Bitwise advisor Jeff Park attributed the February 5 cryptocurrency sell-off to multi-asset portfolio deleveraging rather than crypto-specific factors.
Summary
- The sales on February 5 were driven by deleveraging of multi-asset funds, not fear of cryptocurrencies.
- CME’s core operations unraveled violently as capsule stores defunded all portfolios.
- Short range and structured product coverage amplified the decline despite ETF inflows.
IBIT recorded 10 billion in trading volume, doubling its previous high, while options activity reached all-time highs led by put contracts rather than calls.
The drop saw Bitcoin (btc) fell 13.2%, but IBIT recorded $230 million in net creations with 6 million new shares, bringing total ETF inflows to over $300 million.

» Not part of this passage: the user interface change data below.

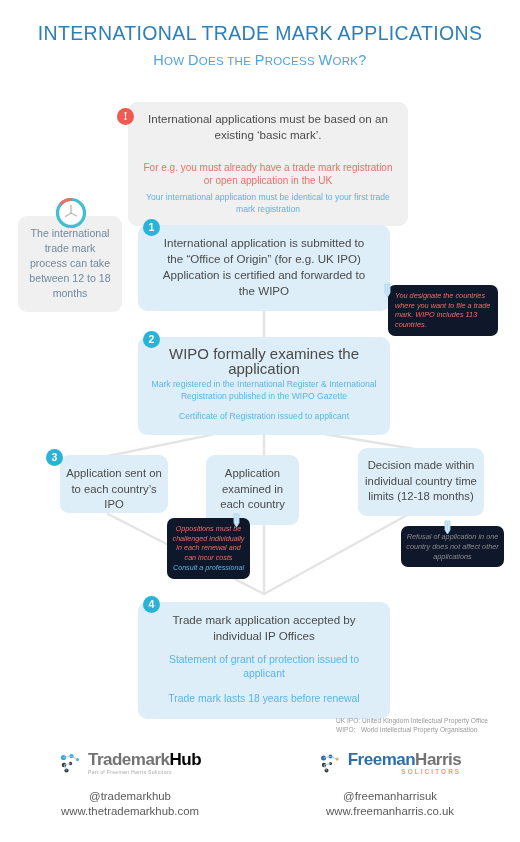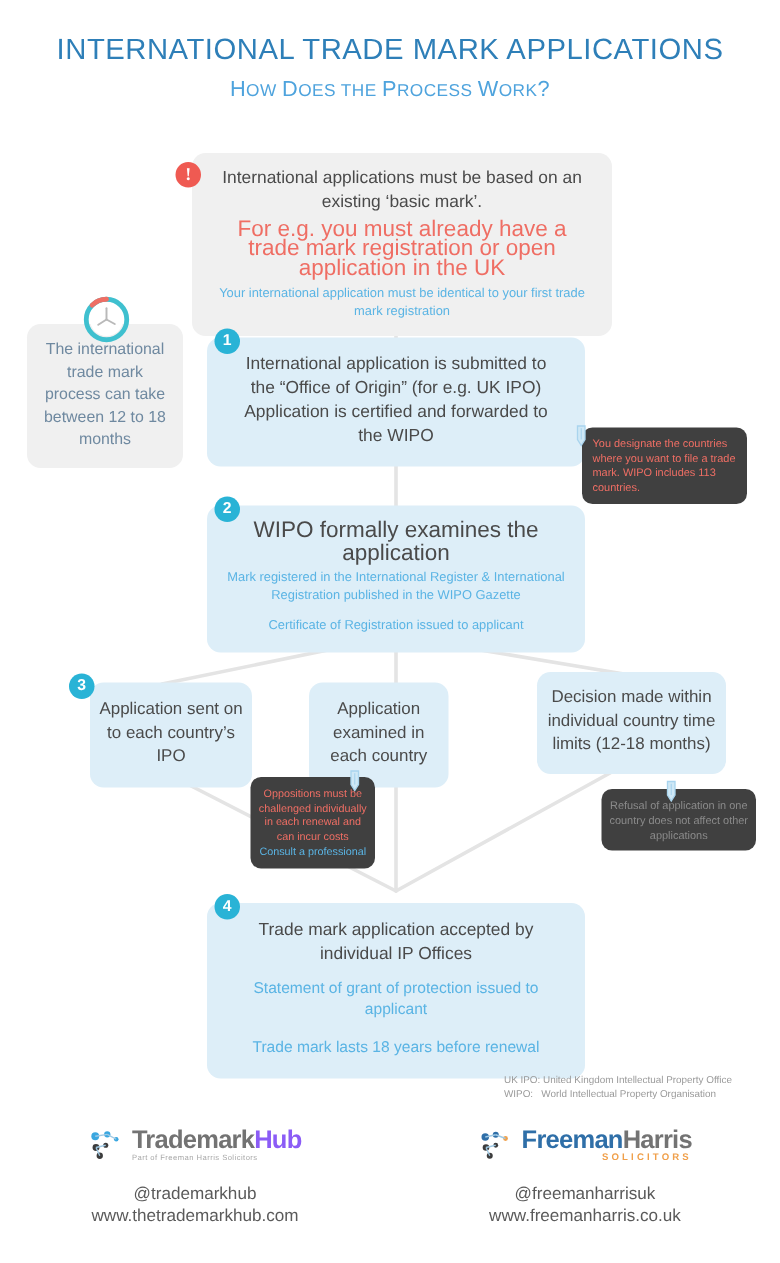"For e.g. you must already" #box0 .l2 { font-size: 15px -> 10px; margin-top: 4px -> 19px }
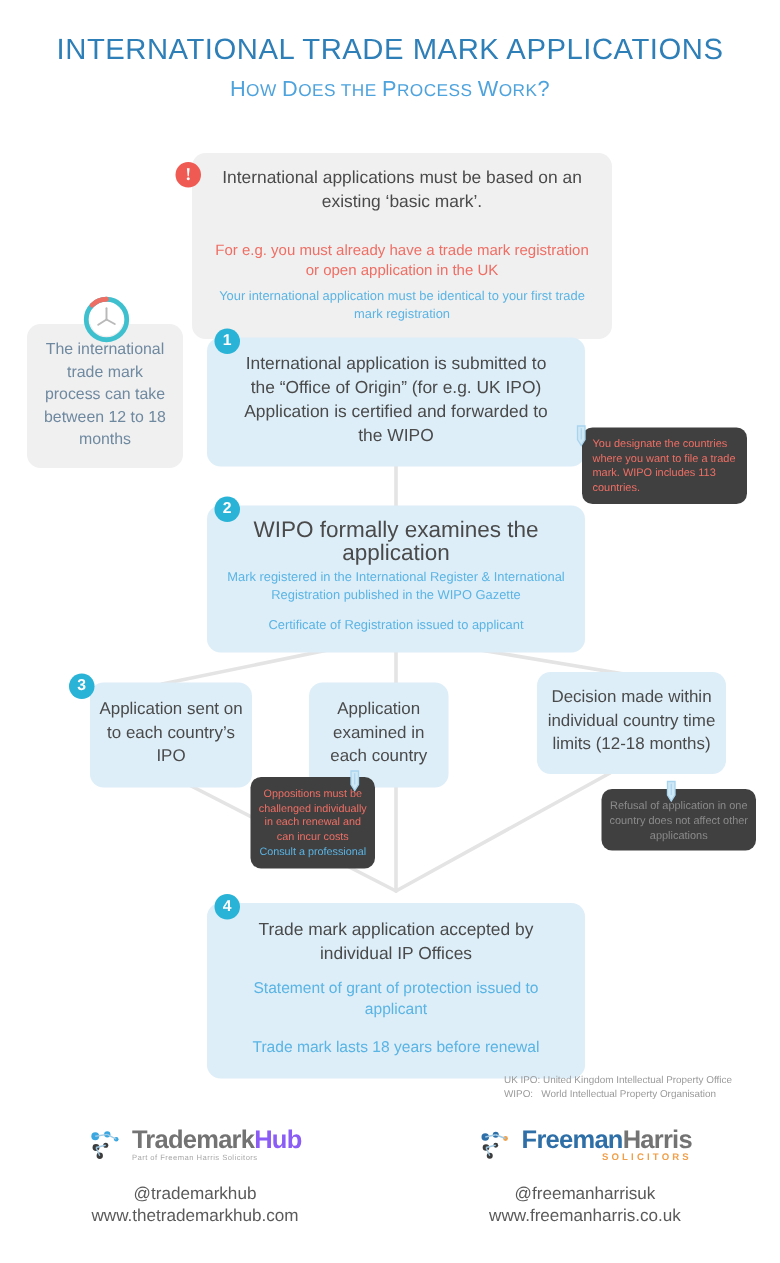"You designate the countries where" .box.callout { background: #404040 -> #0f172a; font-style: none -> italic }
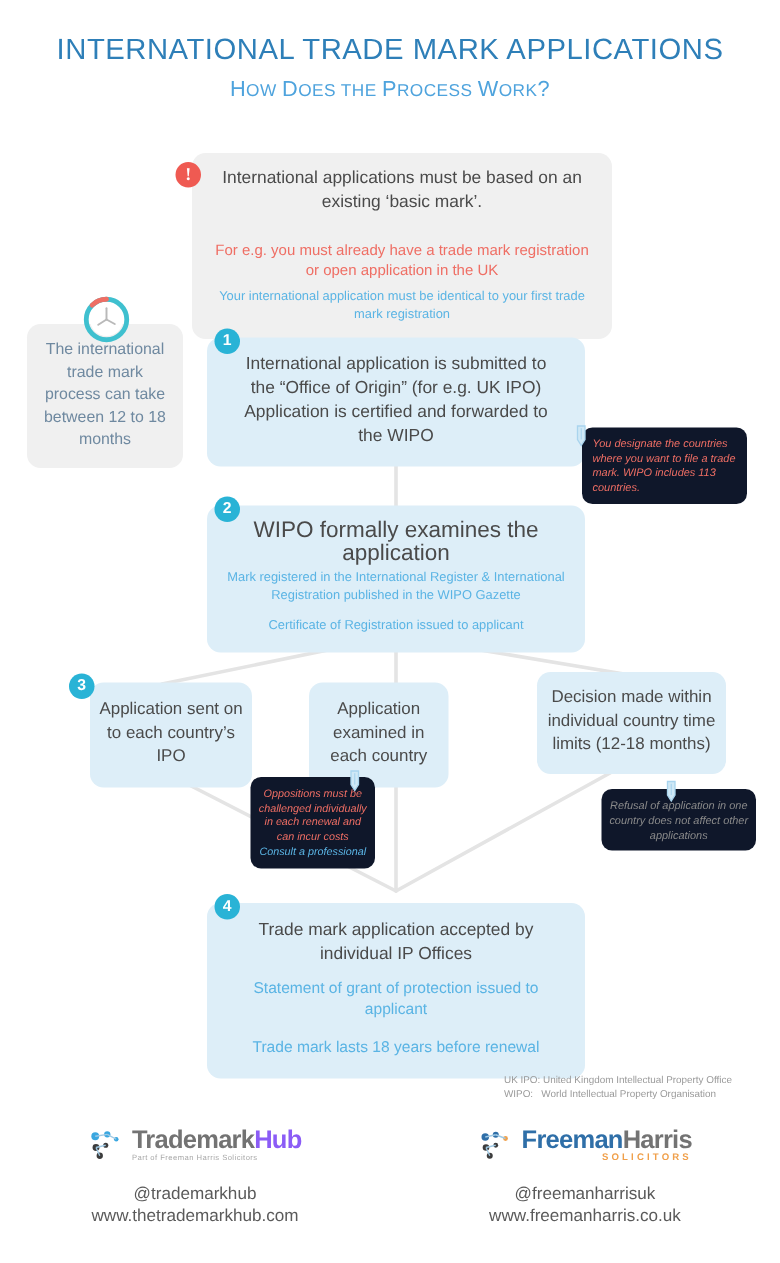"Application sent on to each" #box3 { padding: 11px 6px 12px -> 11px 6px 0 }
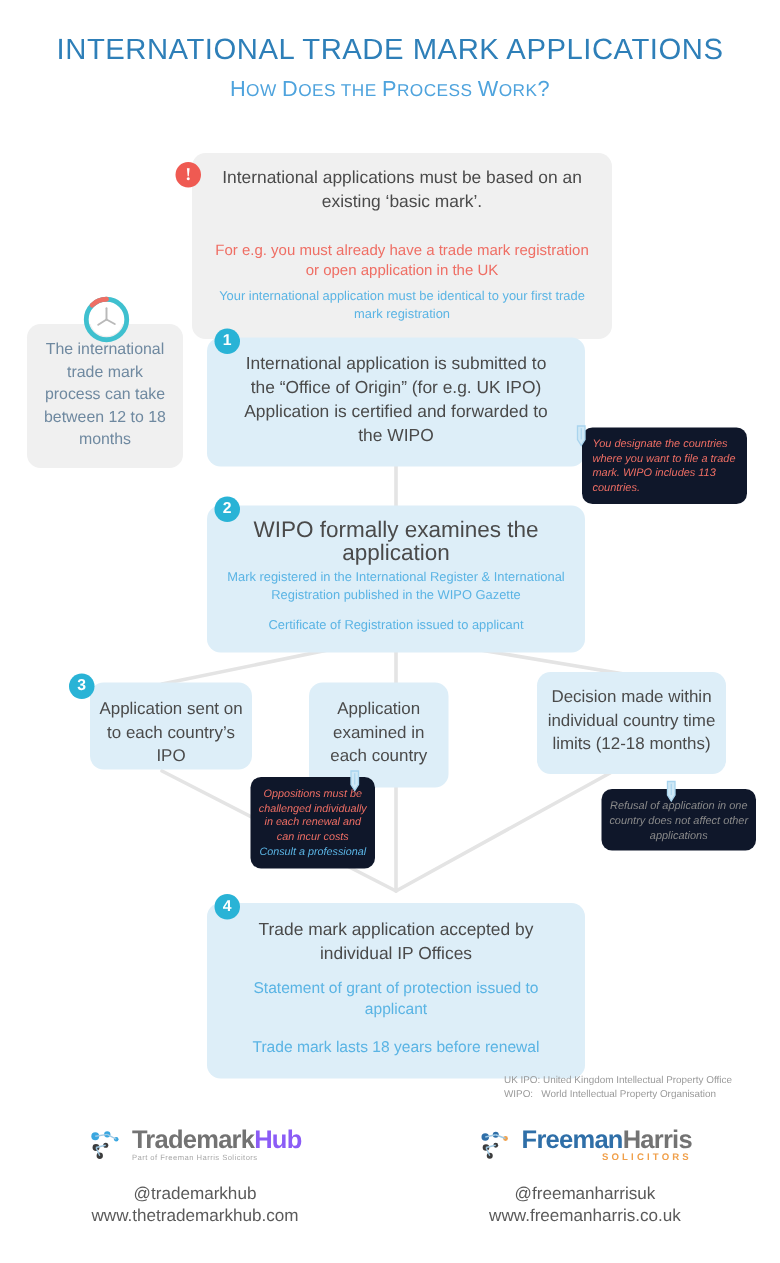"Hub" .lt1 .accent { color: #8b5cf6 -> #000000 }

Goldman Sachs’ prime brokerage desk reported that February 4 was one of the worst daily results for multi-strategy funds with a z-score of 3.5. This was an event with a probability of 0.05%, 10 times rarer than a three sigma event.
Park wrote that risk managers at capsule stores forced indiscriminate reduction, which explains why February 5 turned into a bloodbath.
CME Base Trade Liquidation Fueled Violent Deleveraging
Park identified CME base trading as the main driver of selling pressure. The near-date basis jumped from 3.3% on February 5 to 9% on February 6, one of the biggest moves seen since the ETF’s launch.
Multi-strategy funds like Millennium and Citadel hold large positions in the complex Bitcoin ETF and were forced to unwind basis trades by selling spot while buying futures.
The IBIT showed a close correlation with software stocks more than gold in recent weeks. Multi-strategy funds do not typically hold gold as part of funding transactions, confirming that the drama centered on these funds and not retail investment advisors.
The catalyst originated from software stock sell-offs rather than cryptocurrency sales.
Structured products created a crypto bloodbath
Products structured with impact barrier features contributed to sales acceleration. A JPMorgan note listed in November had a barrier of $43,600.
Bonds listed in December, when Bitcoin fell 10%, would have barriers in the range of $38,000 to $39,000.
Buying behavior in the crypto-native markets over the previous weeks meant that cryptocurrency traders held naturally short gamma positions.
Options were sold too cheaply relative to the outsized moves that eventually materialized, compounding the downside. Traders maintained a short gamma on puts in the range of $64,000 to $71,000.
The rally on February 6 caused CME’s open interest to expand faster than Binance. Base trading partially recovered, offsetting exit effects, while Binance’s open interest collapsed.
Park concluded that reduced trading risk was the catalyst that pushed Bitcoin to levels where short gamma covering increased drawdowns through non-directional activity that required additional inventory.